Akila is in the middle of it, hitting her marks with confidence and even a little style, her place in the hierarchy clear even without the signifier of her belt, a dark purple that I see on only one other student. Her focus is so intense it is almost embarrassing to watch, though when they bring out a stack of small pine boards for breaking drills and I see her go through three at once my breath catches in my throat. Then the master takes the other purple belt, a small white girl with dark, sunken eyes, and the class settles down onto their knees as she and Akila spar. It is over quickly. Aside from a brief fall onto her back, Akila is reserved, less interested in force and more invested in precision, her contact so light and matter-of-fact you can feel her keeping careful score, an infuriating thing for her partner, who is good, but too upset by Akila’s composure to compete.

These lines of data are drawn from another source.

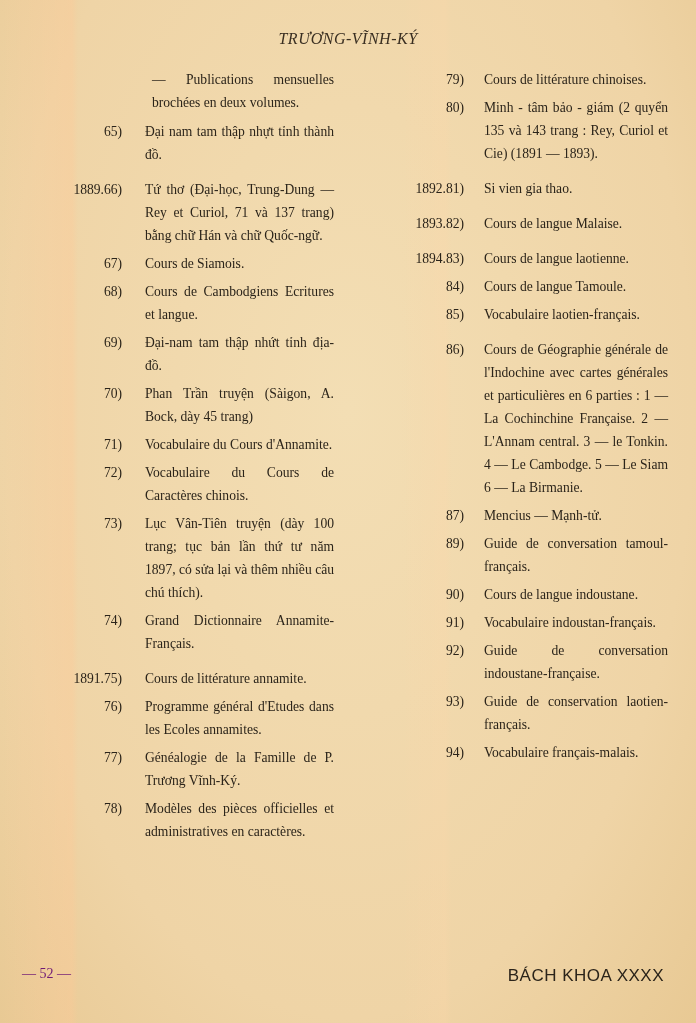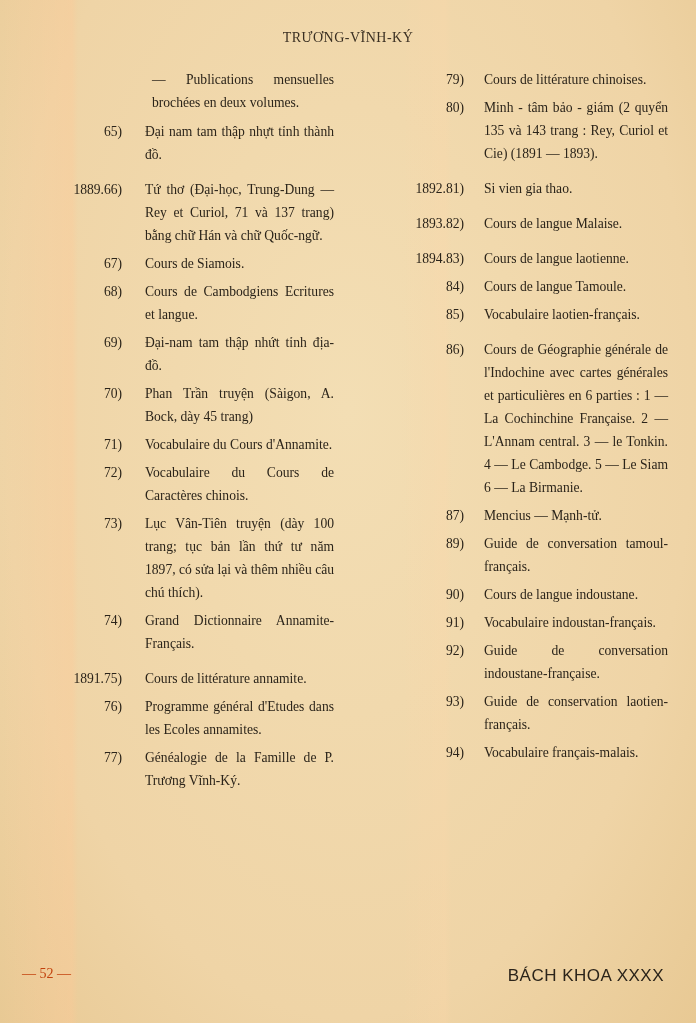"TRƯƠNG-VĨNH-KÝ" .page-header { font-size: 14px -> 16px; font-style: none -> italic }
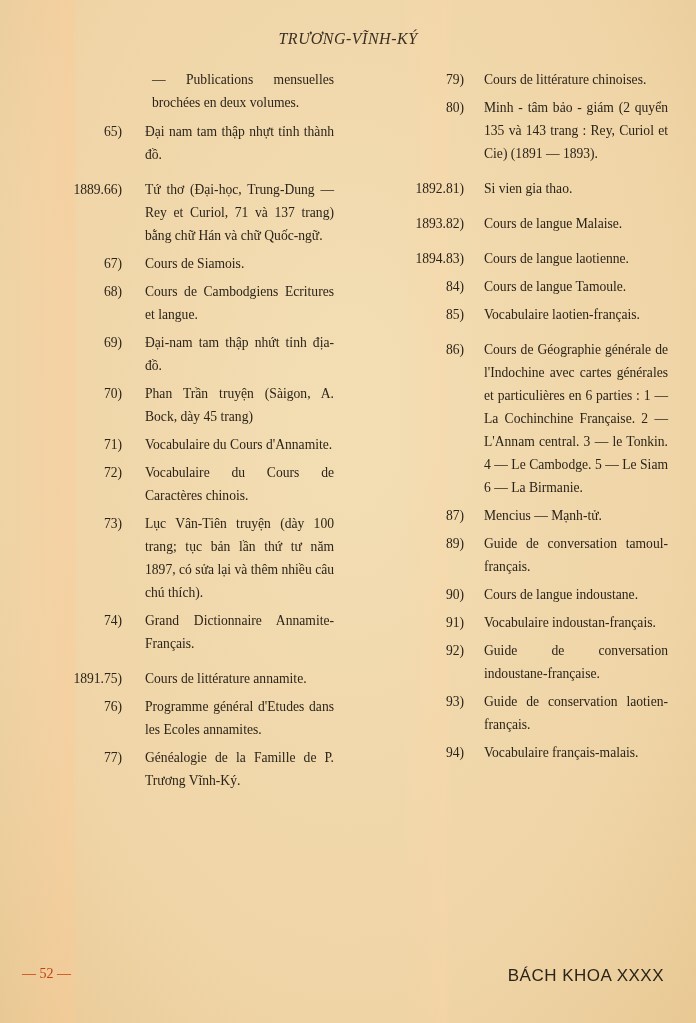"78)" div.entry { html: none -> <div> <span></span> <span>78)</span> <span>Modèles des pièces officielles et administratives en caractères.</span> </div> }
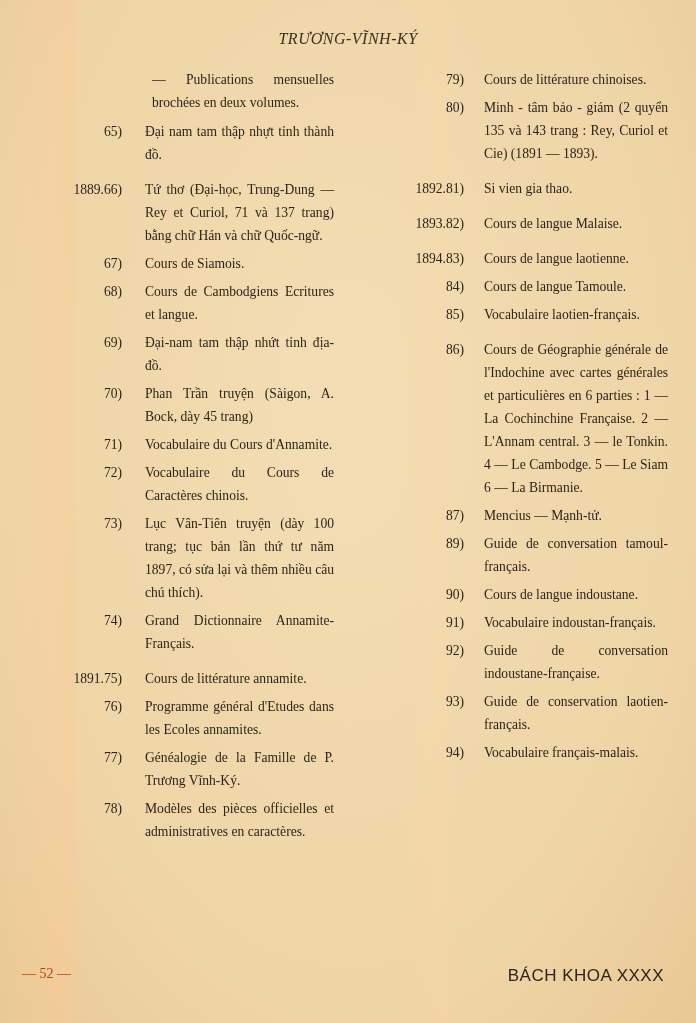"— 52 —" .footer-left { color: #c2410c -> #701a75 }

“That pairing seems a little unfair. Look at her,” a parent says. Of course, it is not unfair. They are of the same belt and roughly the same age. Akila extends her hand, and the girl turns her back. In the car, Akila guzzles a bottle of water and takes out her phone to record the calories burned.

“You were amazing,” I say, but Akila just turns the radio up. I’m excited to hear that it is Sister Sledge.

“I hate this,” she says, connecting her phone to the aux cord, putting on what sounds like Japanese ska. We travel in silence. I glance at her and again she is turned to the window. She seems smaller now, more the girl who held the notebook to her chest. The song turns out to be over six minutes long and relentlessly manic, the trumpet and gurgling bass alternating over rapid-fire Japanese.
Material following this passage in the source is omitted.